E longa quilometragem com pouco ou sem intervalado? O texto anterior, no blog, sobre o Farnese em Santiago, é um exemplo. Dá certo? Com certeza, também. E a metodologia do Phil Maffetone? Qual a melhor forma de analisar, de conhecer e de poder discutir sobre o tema? Para mim, testando na prática. Falar sem conhecer, é outra situação típica das pessoas. A melhor cobaia? Eu! Assim, segue o jogo.

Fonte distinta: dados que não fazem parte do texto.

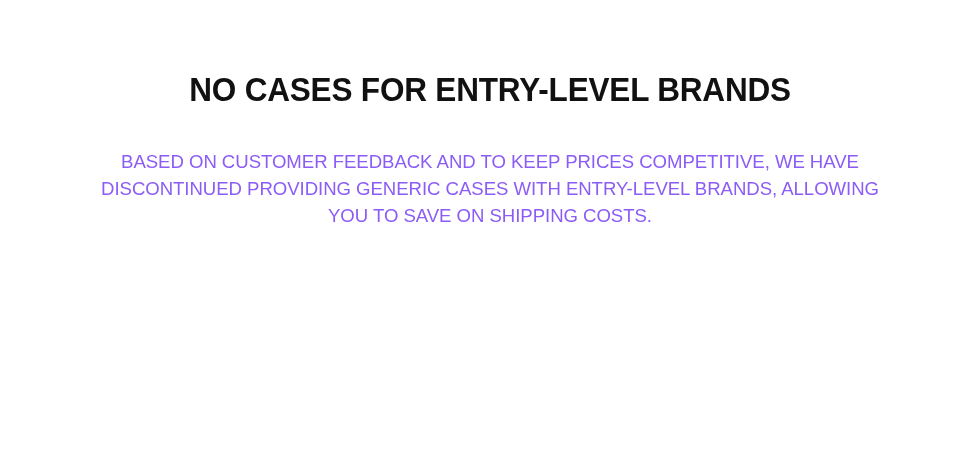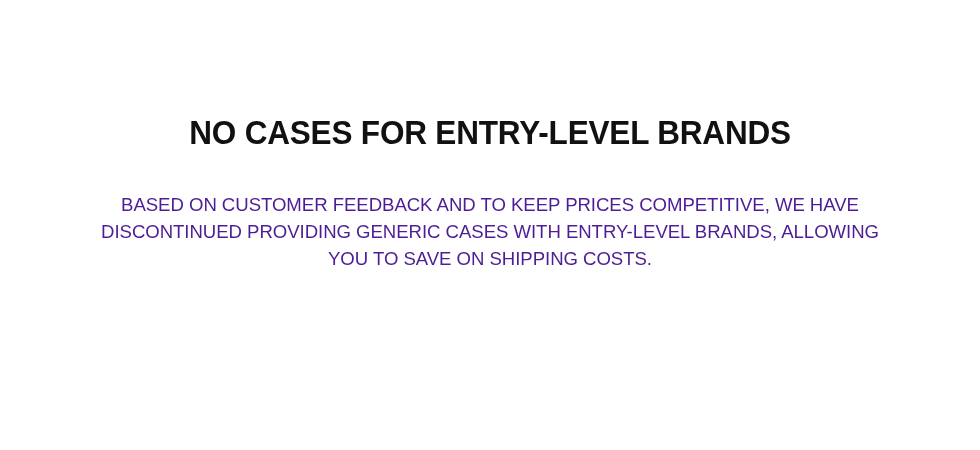--- a/index.html
+++ b/index.html
@@ -17,21 +17,21 @@
 
   .promo-section {
     box-sizing: border-box;
     width: 980px;
     height: 450px;
     background: #ffffff;
     display: flex;
     flex-direction: column;
     align-items: center;
     justify-content: flex-start;
-    padding-top: 115px;
+    padding-top: 72px;
   }
 
   .promo-heading {
     margin: 0;
     font-family: "Liberation Sans", sans-serif;
     font-size: 33px;
     font-weight: 700;
     line-height: 1.1;
     letter-spacing: -0.2px;
     color: #111111;
@@ -44,21 +44,21 @@
 
   .promo-body {
     margin: 0;
     padding-top: 40px;
     width: 800px;
     font-family: "Liberation Sans", sans-serif;
     font-size: 18.6px;
     font-weight: 400;
     line-height: 27px;
     letter-spacing: -0.05px;
-    color: #4c1d95;
+    color: #8b5cf6;
     text-align: center;
     text-transform: uppercase;
   }
 </style>
 </head>
 <body>
 
 <section class="promo-section">
 
   <h2 class="promo-heading">NO CASES FOR ENTRY-LEVEL BRANDS</h2>

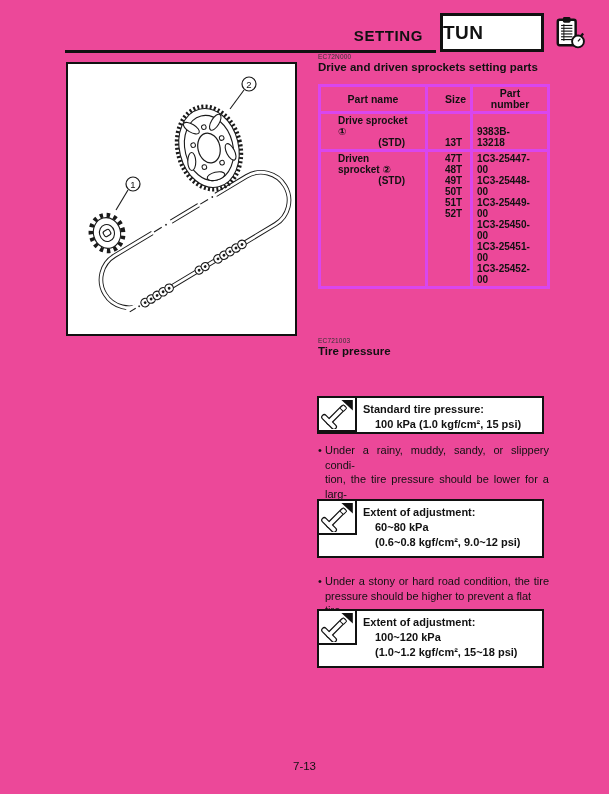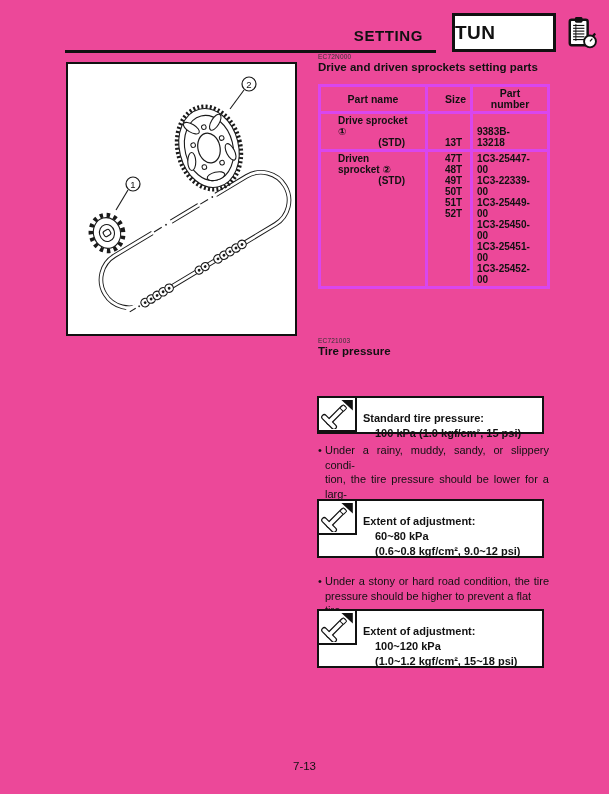--- a/index.html
+++ b/index.html
@@ -6,21 +6,21 @@
   .page{
     position:relative;width:609px;height:794px;background:#ec4899;
     font-family:"Liberation Sans","DejaVu Sans",sans-serif;color:#111;
     overflow:hidden;margin:0 auto;
   }
   .abs{position:absolute;}
   
   .setting-title{left:65px;top:27px;width:358px;text-align:right;
     font-size:15px;font-weight:bold;letter-spacing:.6px;}
   .header-rule{left:65px;top:50px;width:371px;height:2.5px;background:#111;}
-  .tun-box{left:452px;top:13px;width:104px;height:39px;border:3px solid #111;
+  .tun-box{left:440px;top:13px;width:104px;height:39px;border:3px solid #111;
     display:flex;align-items:stretch;box-sizing:border-box;background:#fff;gap:35px;}
   .tun-cell{width:52px;display:flex;align-items:center;justify-content:center;
     font-size:19px;font-weight:bold;letter-spacing:.5px;}
   .tun-divider{width:1.5px;background:#111;}
   .tun-icon-cell{flex:1;display:flex;align-items:center;justify-content:center;}
   
   .fig-box{left:66px;top:62px;width:231px;height:274px;border:2px solid #111;
     box-sizing:border-box;background:#fff;}
   
   .ec-code{font-size:6.5px;color:#333;letter-spacing:.2px;}
@@ -40,21 +40,21 @@
   .vb{vertical-align:bottom;}
   .vt{vertical-align:top;}
   .std-line{text-align:right;padding-right:3px;}
   .row1 td{height:27px;}
   
   .specbox{left:317px;width:227px;border:2px solid #111;box-sizing:border-box;
     background:#fff;font-weight:bold;font-size:11px;line-height:15px;}
   .specbox .iconsq{position:absolute;left:0;top:0;width:36px;height:32px;
     border-right:2px solid #111;border-bottom:2px solid #111;
     display:flex;align-items:center;justify-content:center;background:#fff;}
-  .specbox .txt{margin-left:44px;padding-top:13px;}
+  .specbox .txt{margin-left:44px;padding-top:4px;}
   .specbox .val{padding-left:12px;}
   .footer-page{left:0;top:760px;width:609px;text-align:center;font-size:11.5px;}
   svg text{font-family:"Liberation Sans","DejaVu Sans",sans-serif;}
 </style>
 </head>
 <body>
 
 <div class="page">
 
   <div class="abs setting-title">SETTING</div>
@@ -214,21 +214,21 @@
         <td class="td-size vt">
           <div>47T</div>
           <div>48T</div>
           <div>49T</div>
           <div>50T</div>
           <div>51T</div>
           <div>52T</div>
         </td>
         <td class="td-num vt">
           <div>1C3-25447-00</div>
-          <div>1C3-22339-00</div>
+          <div>1C3-25448-00</div>
           <div>1C3-25449-00</div>
           <div>1C3-25450-00</div>
           <div>1C3-25451-00</div>
           <div>1C3-25452-00</div>
         </td>
       </tr>
     </tbody>
   </table>
 
   <div class="abs ec-code" style="left:318px;top:337px;">EC721003</div>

Voltando ao tema principal, esses são os temas que mais me chamaram a atenção neste início do trabalho (novamente, um adendo, quando você muda de metodologia, o ideal são 12 meses, inclusive, é o que mostra no protocolo tanto do Phil quanto do Mark Allen, assim, essas sensações podem mudar ao longo dos próximos meses de 2017 pois dezembro, ainda, está longe):

  1. A corrida fica muito mais “gostosa”, no quesito social, pois você pode correr com amigos e não o tempo todo sozinho se está fazendo por ritmo e “pancada” (pelo menos, no meu caso). Por outro lado, você precisa “encaixar” mais tempo.
  2. A recuperação muscular foi extremamente rápida e surpreendente. Cheguei, durante a base, a fazer 120 km e 140 km na semana, sempre com rodagens, muitas vezes, em dois períodos no dia, e “inteiro”, sempre. Corri os 42 km e, no dia seguinte, nem parecia que tinha feito uma maratona.
  3. Quando entraram alguns treinos intervalados, sempre controlados pela FC, nas quartas-feiras, ou seja, uma vez por semana, a sensação geral continuou a mesma.
  4. É necessário ter muita paciência no início, pois você começa a correr em um ritmo muito mais lento do que está acostumado (o que faz muita gente desistir, ainda nesse começo. Uma questão de escolha e absolutamente, normal.)
  5. No meu caso, após 5 semanas da base, com a mesma frequência, o ritmo começou a ficar muito melhor, com uma diferença de mais de 40 segundos.
  6. Além da FC, ao lado do André Pizzinato, meu  treinador, também inclui quilometragens mais longas semanais.
  7. Em termos físicos, o corpo “secou” mais nesse período, mesmo a alimentação estando bem atrapalhada pelo cotidiano, pela correria da vida e a falta de horários mais corretos para comer realmente quando tenho fome. O “cansaço geral” também foi bem menor, mesmo correndo o dobro por semana do que estava acostumado ou até mais, em muitas vezes.
  8. Um primeiro teste foi a Maratona de Los Angeles, quando acabei fazendo um tempo abaixo do que esperava e em um ritmo melhor do que todos os treinos que fiz. Nenhum longo corri no ritmo dos 42 km, como comparação.

Bem, como comentei, foram vivências pessoais nesse período. Tudo está sendo anotado, inclusive, para trabalhos na faculdade de Educação Física. Como será os próximos meses? Não sei. Apenas, uma certeza, vamos seguir os trabalhos e as experimentações!